## Work instructions
In the records below, find each line holding the word "simple" and copy it.

## Study material
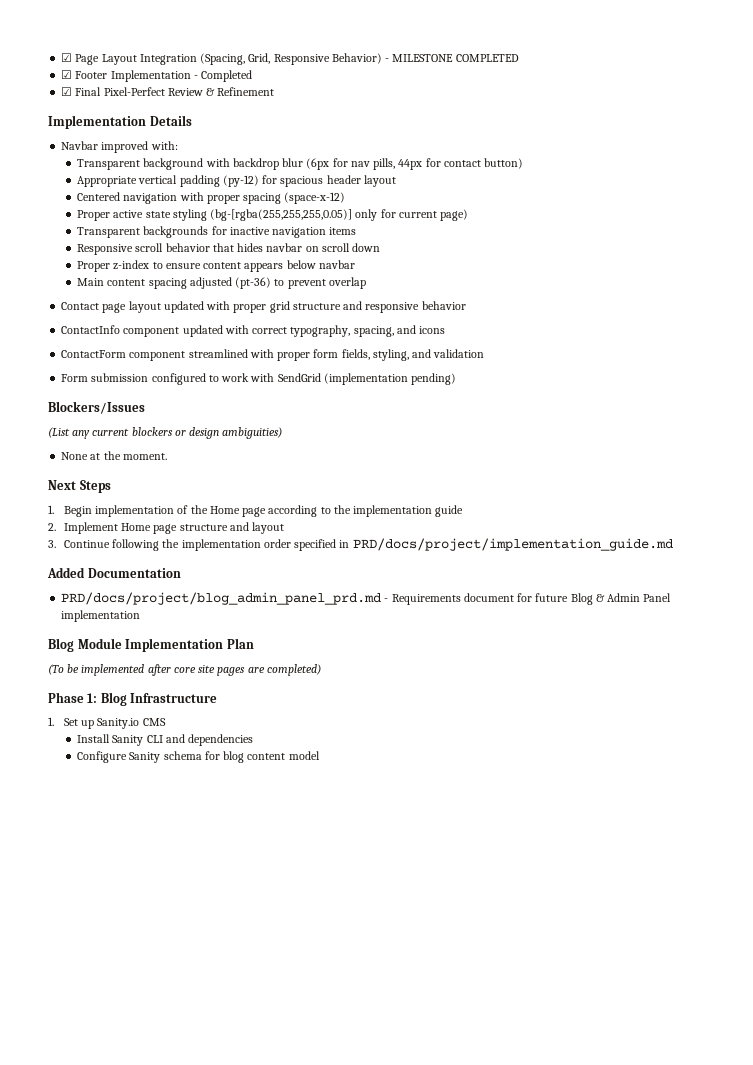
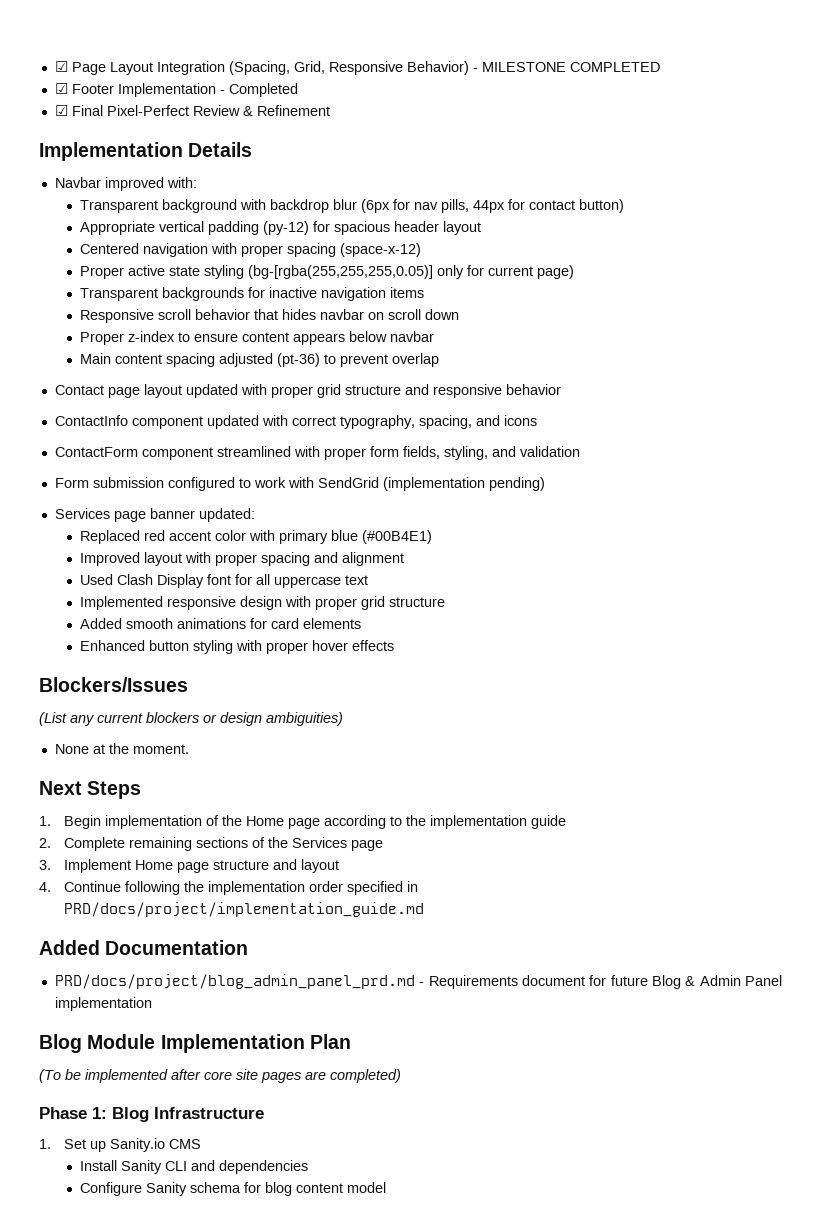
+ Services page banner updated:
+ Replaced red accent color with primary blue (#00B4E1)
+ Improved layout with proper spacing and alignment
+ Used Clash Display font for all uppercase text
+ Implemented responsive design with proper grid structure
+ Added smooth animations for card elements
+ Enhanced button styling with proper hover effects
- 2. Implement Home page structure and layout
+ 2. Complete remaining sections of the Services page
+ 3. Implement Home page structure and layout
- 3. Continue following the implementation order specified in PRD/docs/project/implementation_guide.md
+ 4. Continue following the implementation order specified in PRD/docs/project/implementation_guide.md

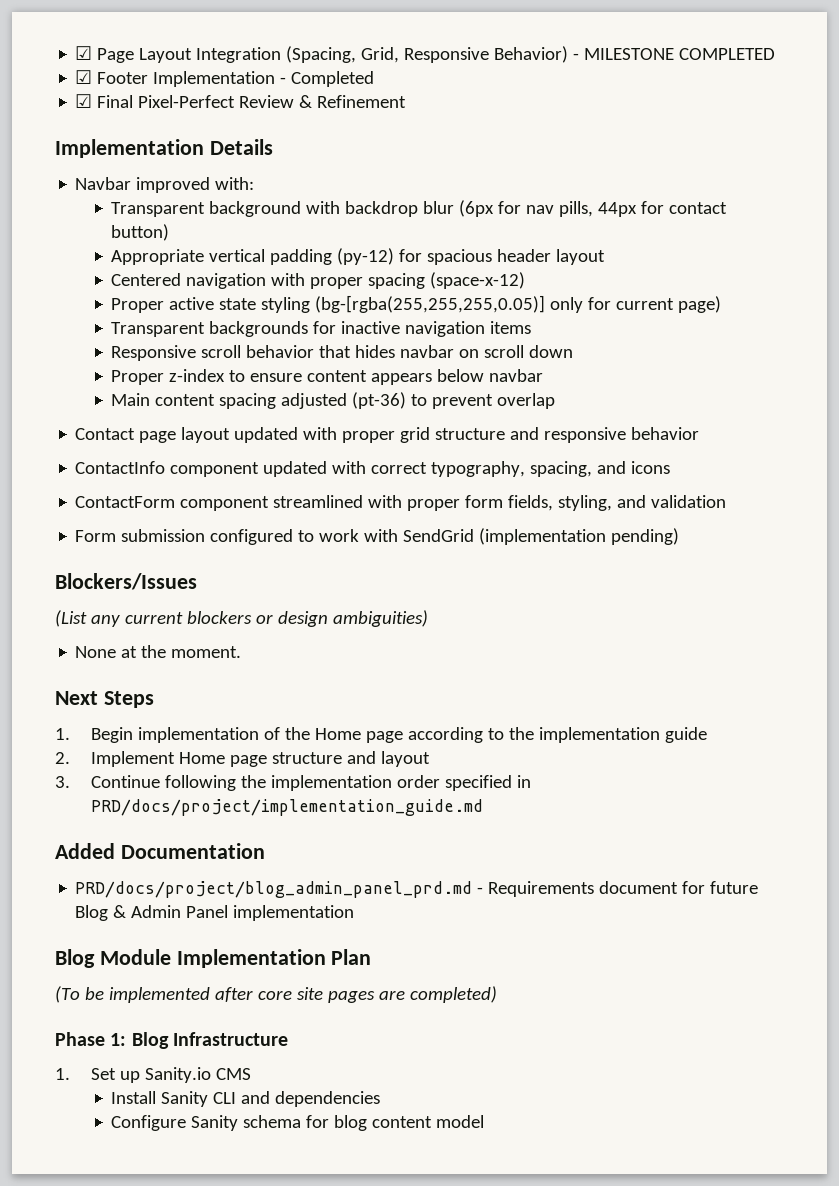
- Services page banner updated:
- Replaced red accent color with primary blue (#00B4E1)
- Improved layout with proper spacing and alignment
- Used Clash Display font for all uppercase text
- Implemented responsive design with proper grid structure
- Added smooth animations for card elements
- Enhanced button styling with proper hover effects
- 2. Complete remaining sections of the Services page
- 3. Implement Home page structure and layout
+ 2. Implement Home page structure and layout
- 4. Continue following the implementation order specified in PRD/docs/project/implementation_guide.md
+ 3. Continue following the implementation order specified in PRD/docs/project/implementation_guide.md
---
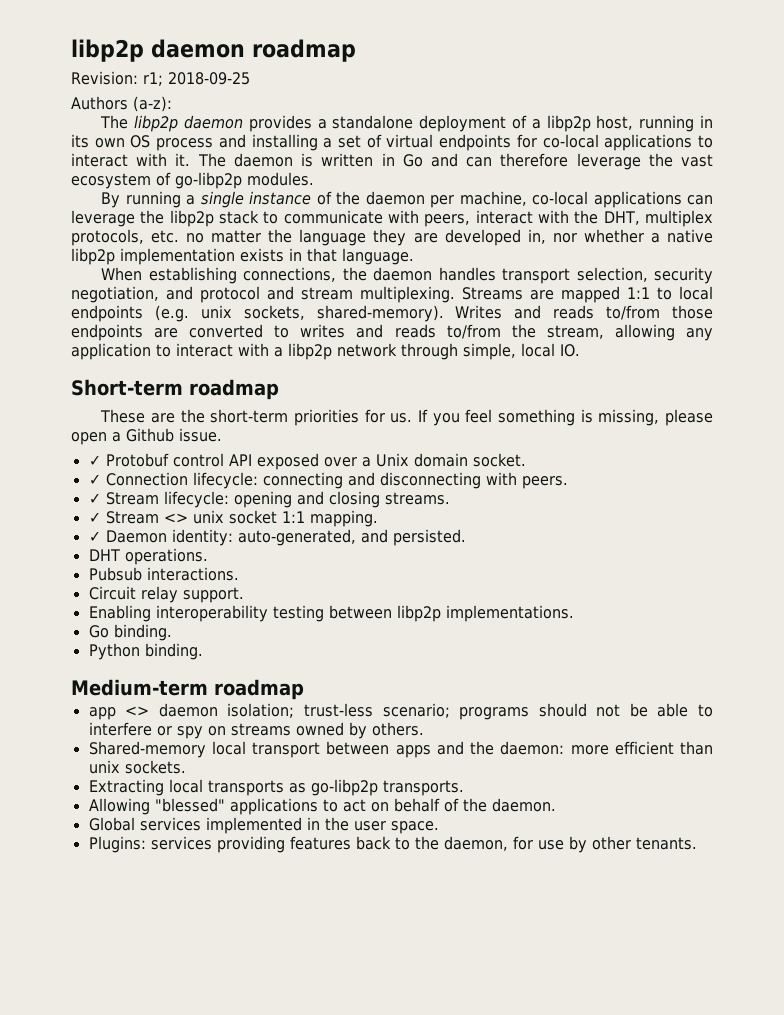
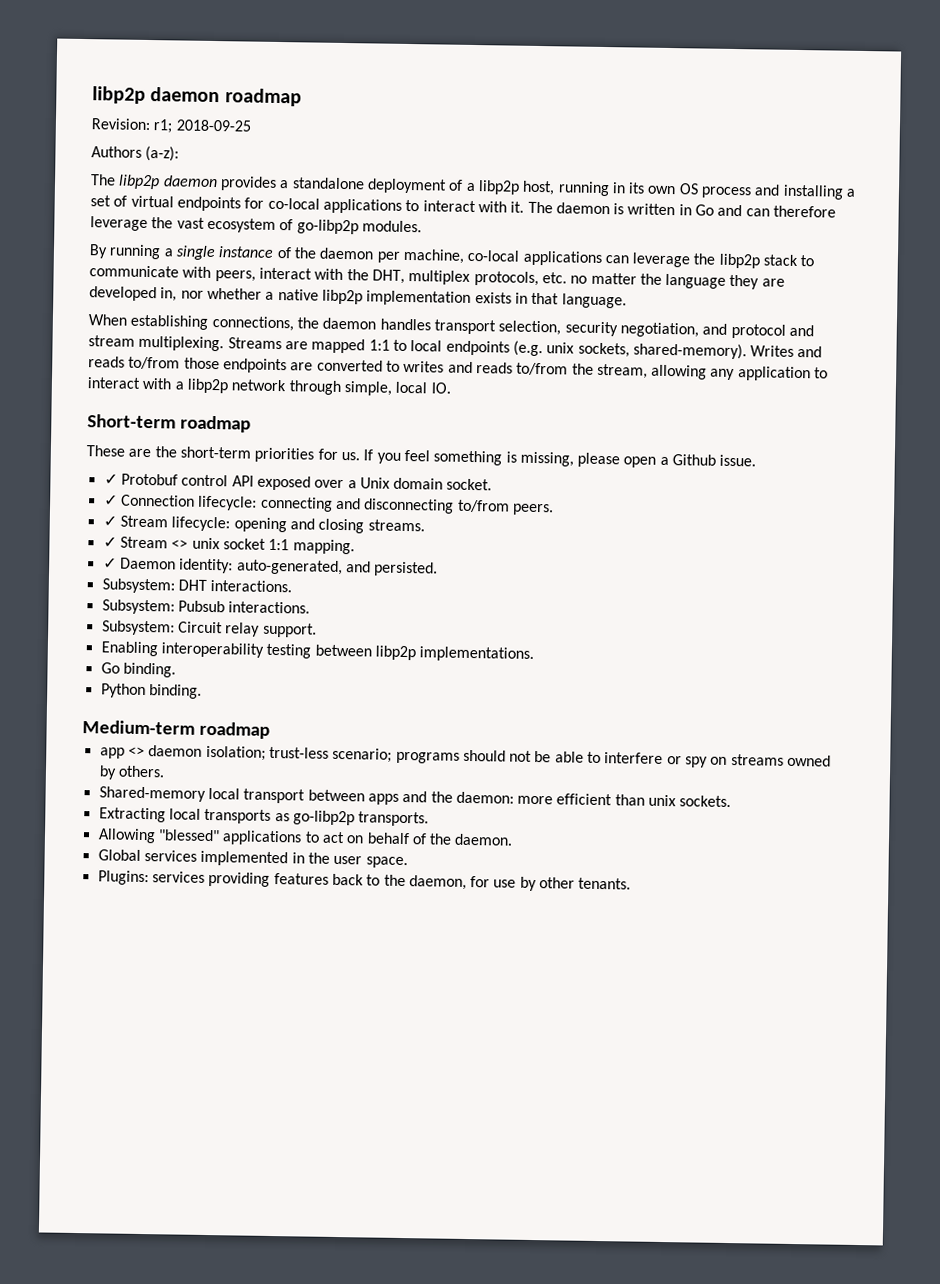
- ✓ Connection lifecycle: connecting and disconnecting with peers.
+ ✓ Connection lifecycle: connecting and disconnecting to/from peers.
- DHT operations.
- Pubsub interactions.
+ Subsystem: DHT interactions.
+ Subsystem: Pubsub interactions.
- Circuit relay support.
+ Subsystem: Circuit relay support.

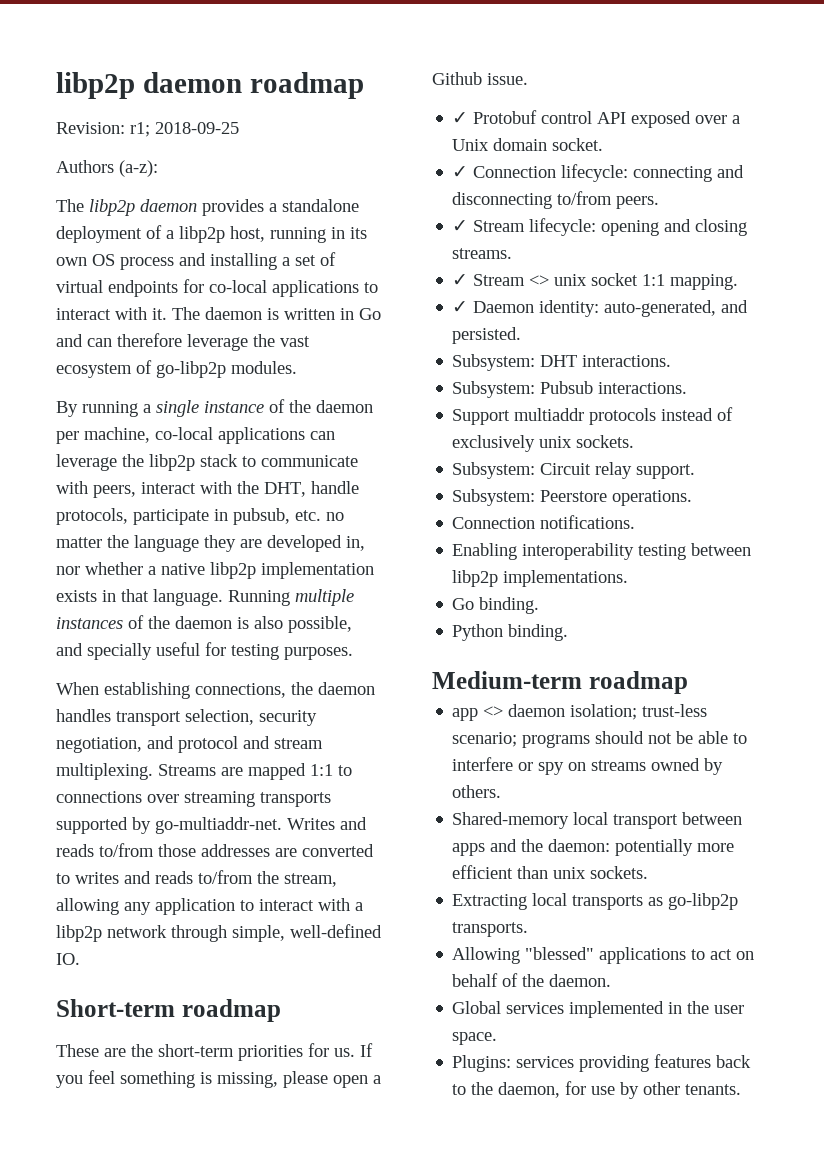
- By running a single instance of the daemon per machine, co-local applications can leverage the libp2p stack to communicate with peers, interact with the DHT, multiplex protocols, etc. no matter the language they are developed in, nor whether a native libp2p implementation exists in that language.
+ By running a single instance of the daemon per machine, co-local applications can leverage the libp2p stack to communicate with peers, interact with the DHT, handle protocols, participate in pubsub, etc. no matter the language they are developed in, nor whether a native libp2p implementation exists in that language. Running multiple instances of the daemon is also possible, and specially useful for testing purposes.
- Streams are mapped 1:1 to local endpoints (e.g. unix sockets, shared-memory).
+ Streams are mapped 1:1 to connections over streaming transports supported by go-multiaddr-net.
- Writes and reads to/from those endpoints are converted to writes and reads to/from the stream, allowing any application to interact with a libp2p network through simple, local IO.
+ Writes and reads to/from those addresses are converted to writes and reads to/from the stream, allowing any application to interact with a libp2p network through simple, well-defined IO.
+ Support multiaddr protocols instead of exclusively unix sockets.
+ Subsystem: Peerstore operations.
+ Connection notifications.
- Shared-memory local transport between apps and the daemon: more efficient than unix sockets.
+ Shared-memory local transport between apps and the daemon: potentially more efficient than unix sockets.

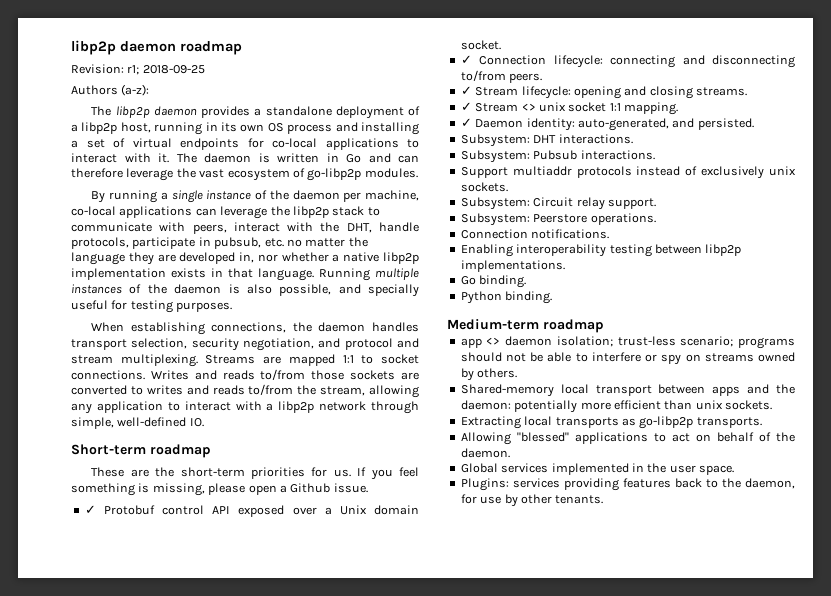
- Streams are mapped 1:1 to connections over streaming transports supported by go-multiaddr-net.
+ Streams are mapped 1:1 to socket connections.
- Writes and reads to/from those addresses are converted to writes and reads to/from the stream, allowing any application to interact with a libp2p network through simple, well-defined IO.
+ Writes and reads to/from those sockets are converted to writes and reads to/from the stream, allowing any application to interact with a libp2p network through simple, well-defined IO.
---
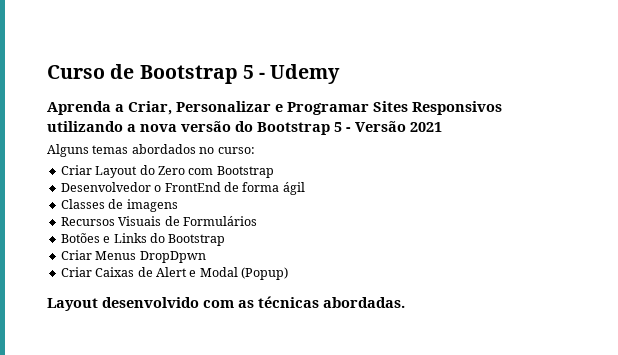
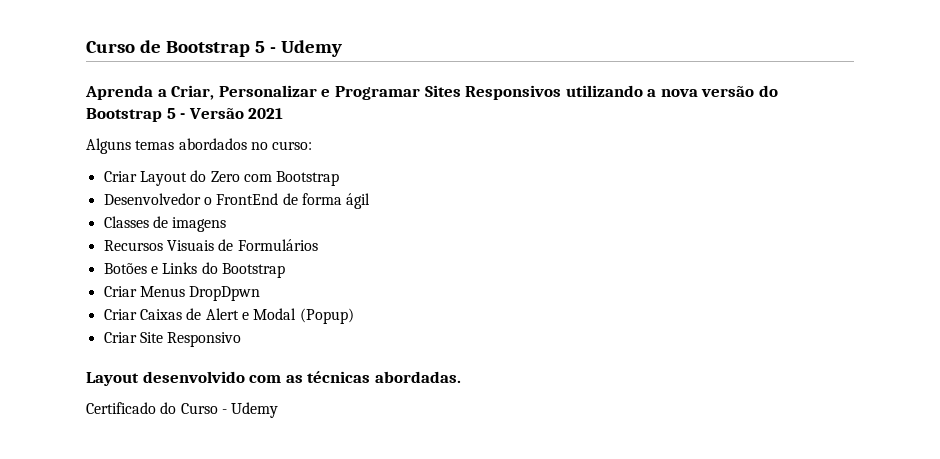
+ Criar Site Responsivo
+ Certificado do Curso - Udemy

## Answer to this task
- Writes and reads to/from those endpoints are converted to writes and reads to/from the stream, allowing any application to interact with a libp2p network through simple, local IO.
+ Writes and reads to/from those addresses are converted to writes and reads to/from the stream, allowing any application to interact with a libp2p network through simple, well-defined IO.
- Writes and reads to/from those addresses are converted to writes and reads to/from the stream, allowing any application to interact with a libp2p network through simple, well-defined IO.
+ Writes and reads to/from those sockets are converted to writes and reads to/from the stream, allowing any application to interact with a libp2p network through simple, well-defined IO.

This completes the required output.